* [Directions] Print nothing beyond the line with "- Gemini | ✓ | ✓ | ✗ | ✓ | ✗": every line from the beginning of the data up to it, that line included, and no pictures.
------ Data supplied ------
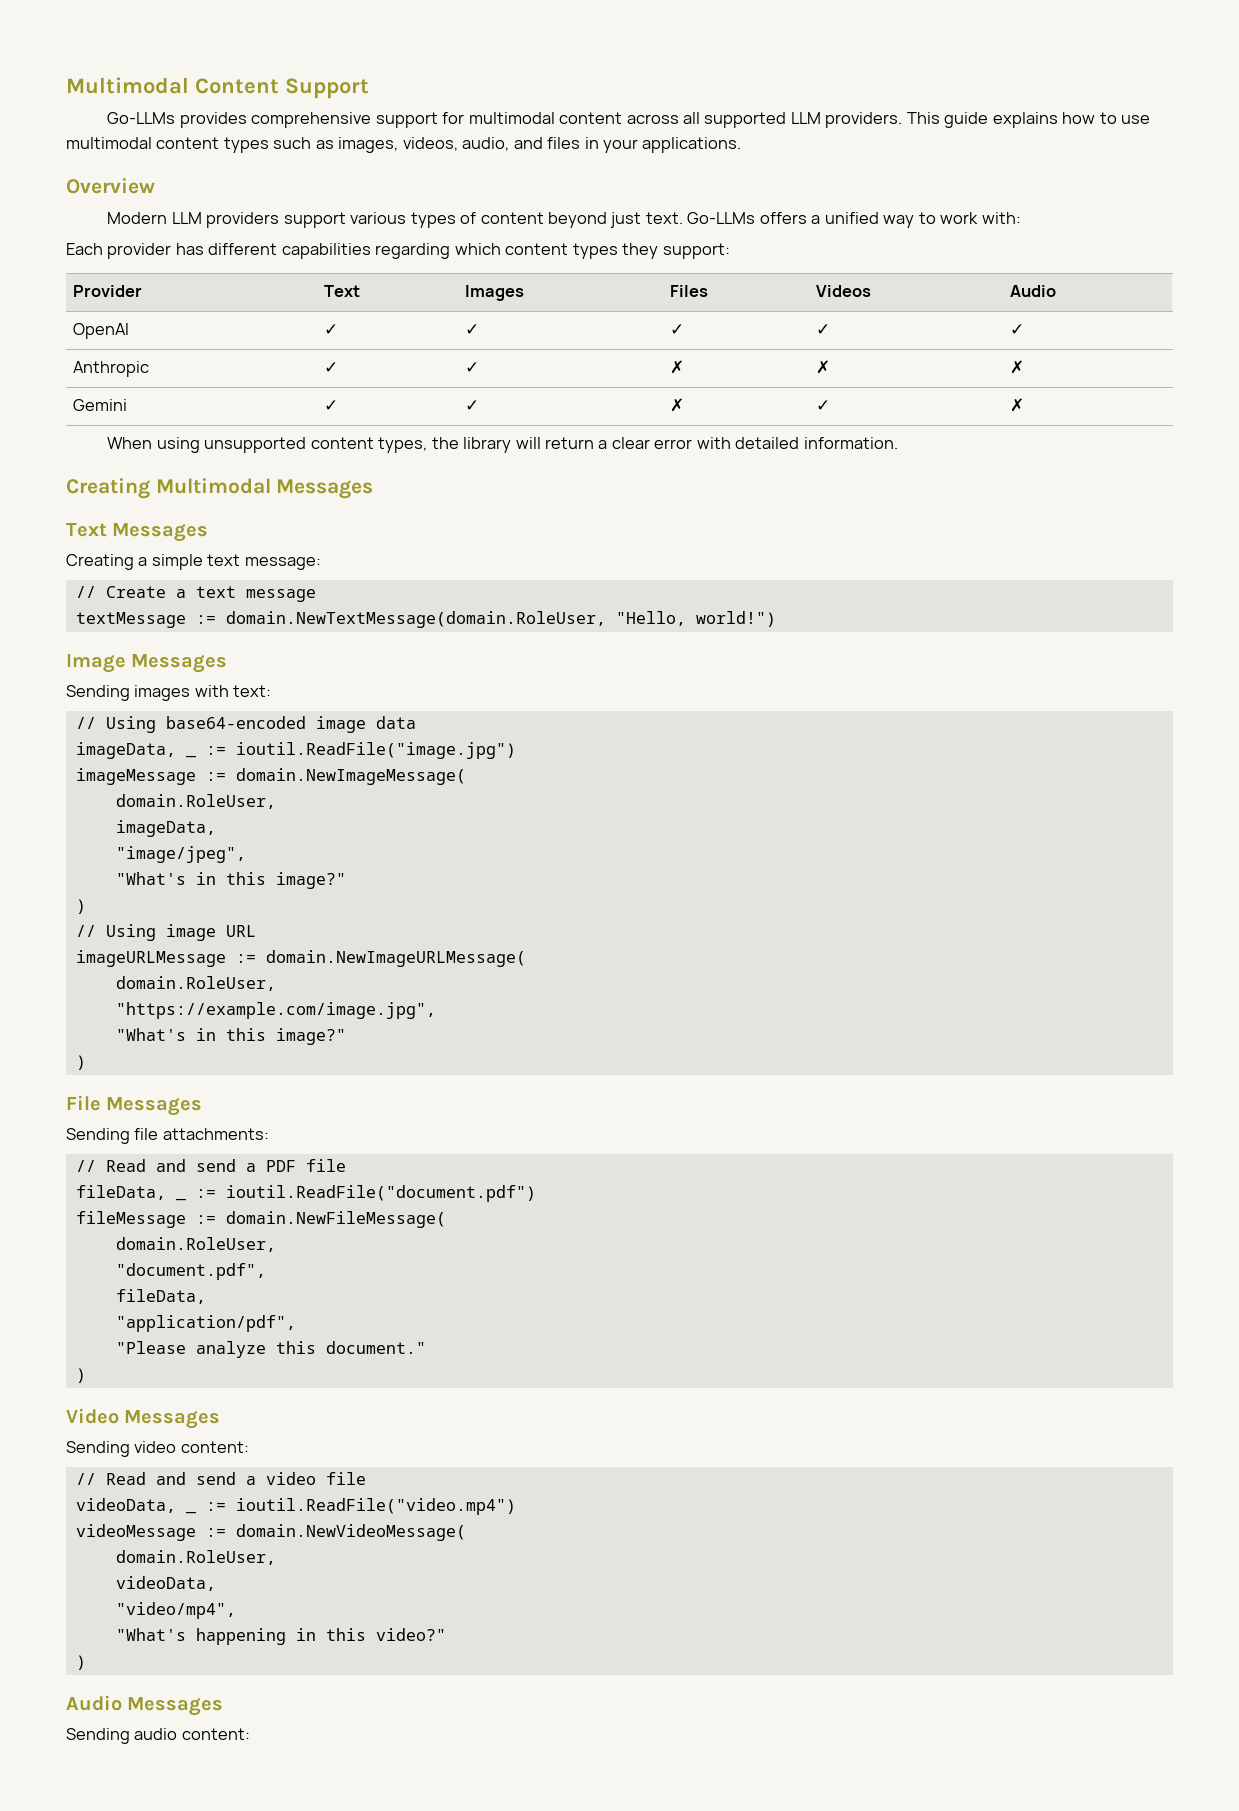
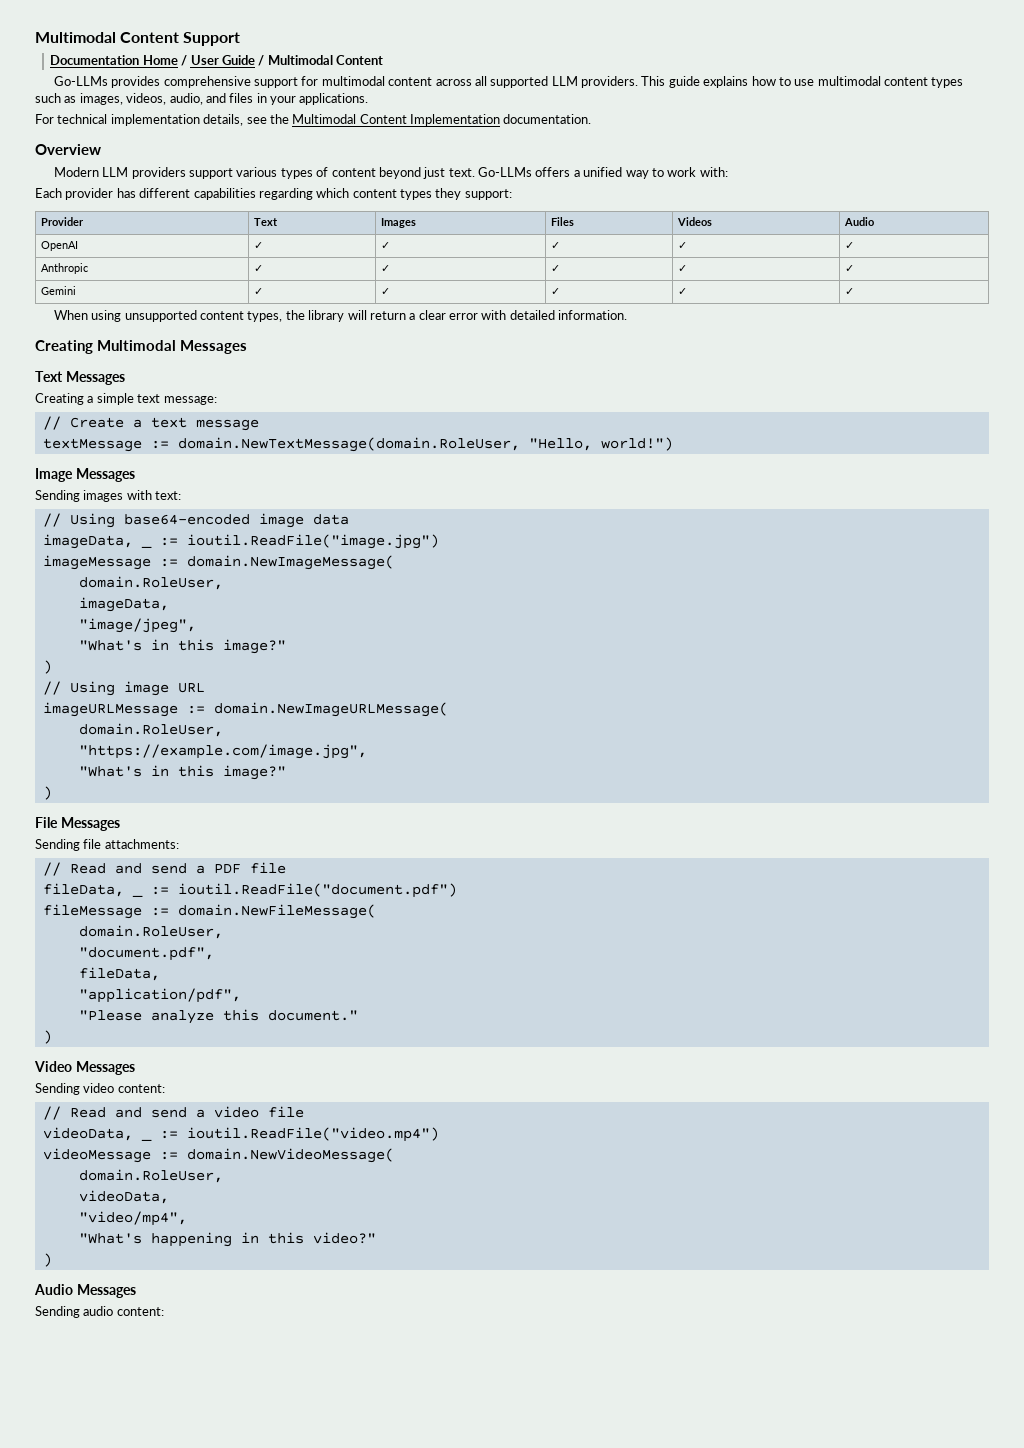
+ Documentation Home / User Guide / Multimodal Content
+ For technical implementation details, see the Multimodal Content Implementation documentation.
- Anthropic | ✓ | ✓ | ✗ | ✗ | ✗
+ Anthropic | ✓ | ✓ | ✓ | ✓ | ✓
- Gemini | ✓ | ✓ | ✗ | ✓ | ✗
+ Gemini | ✓ | ✓ | ✓ | ✓ | ✓

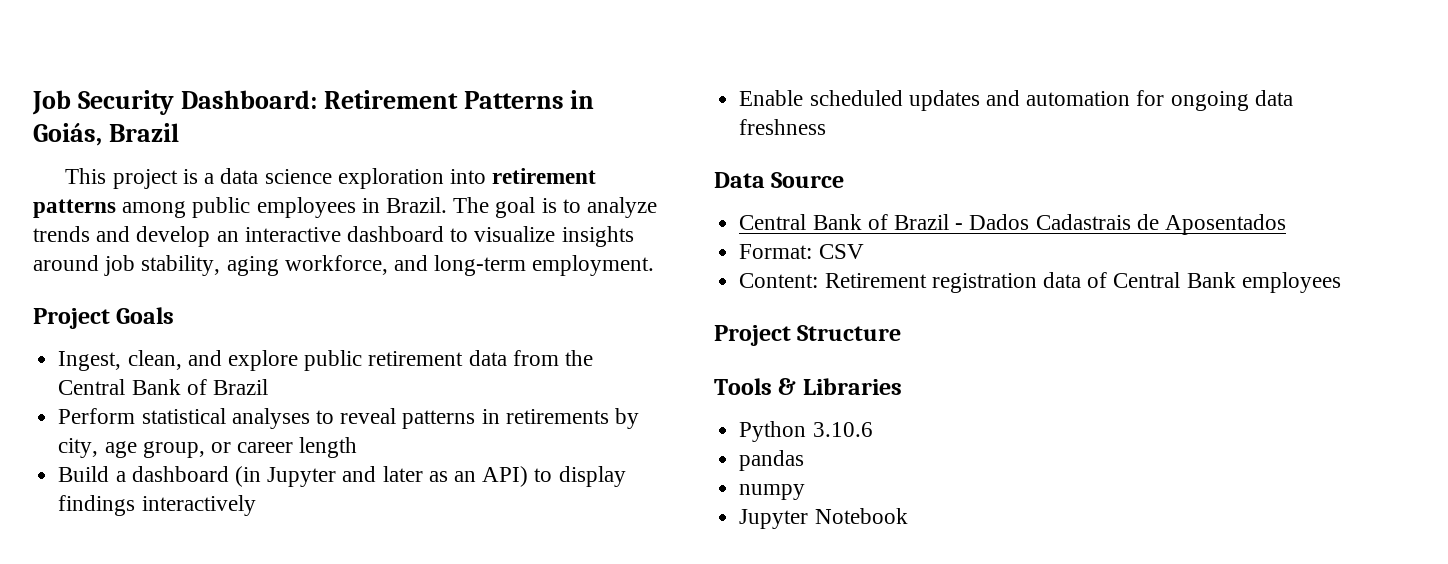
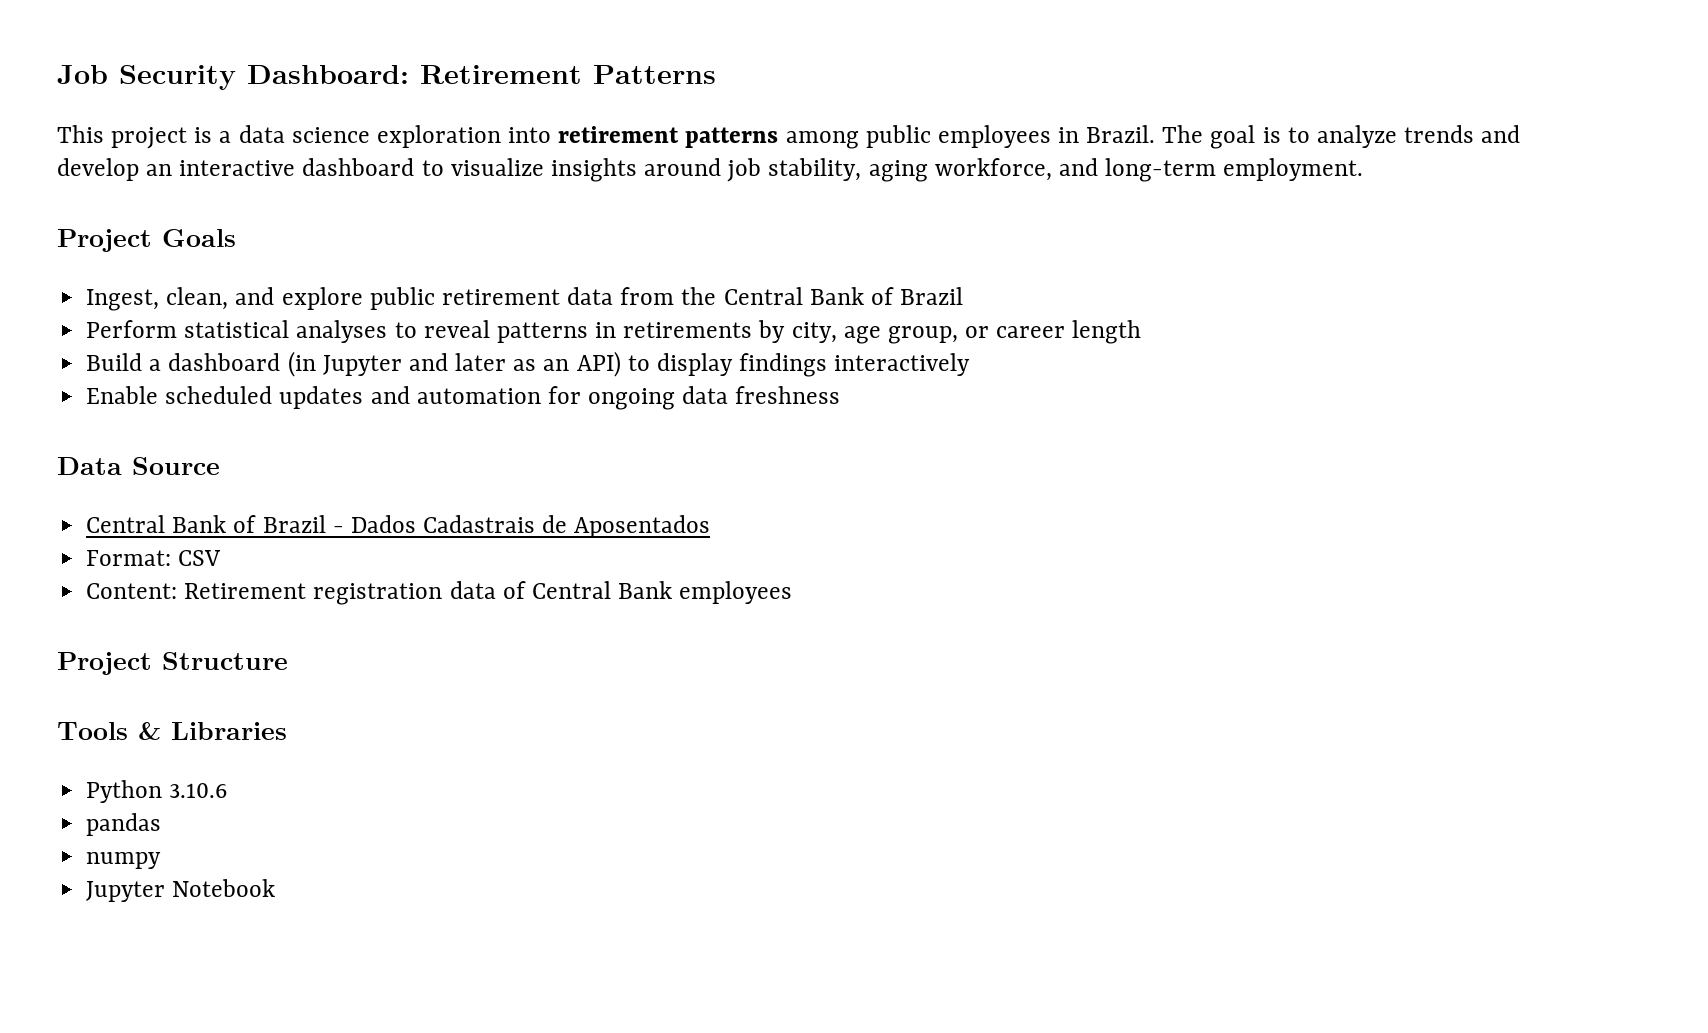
- Job Security Dashboard: Retirement Patterns in Goiás, Brazil
+ Job Security Dashboard: Retirement Patterns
------
* [Exercise result]
+ Documentation Home / User Guide / Multimodal Content
+ For technical implementation details, see the Multimodal Content Implementation documentation.
- Anthropic | ✓ | ✓ | ✗ | ✗ | ✗
+ Anthropic | ✓ | ✓ | ✓ | ✓ | ✓
- Gemini | ✓ | ✓ | ✗ | ✓ | ✗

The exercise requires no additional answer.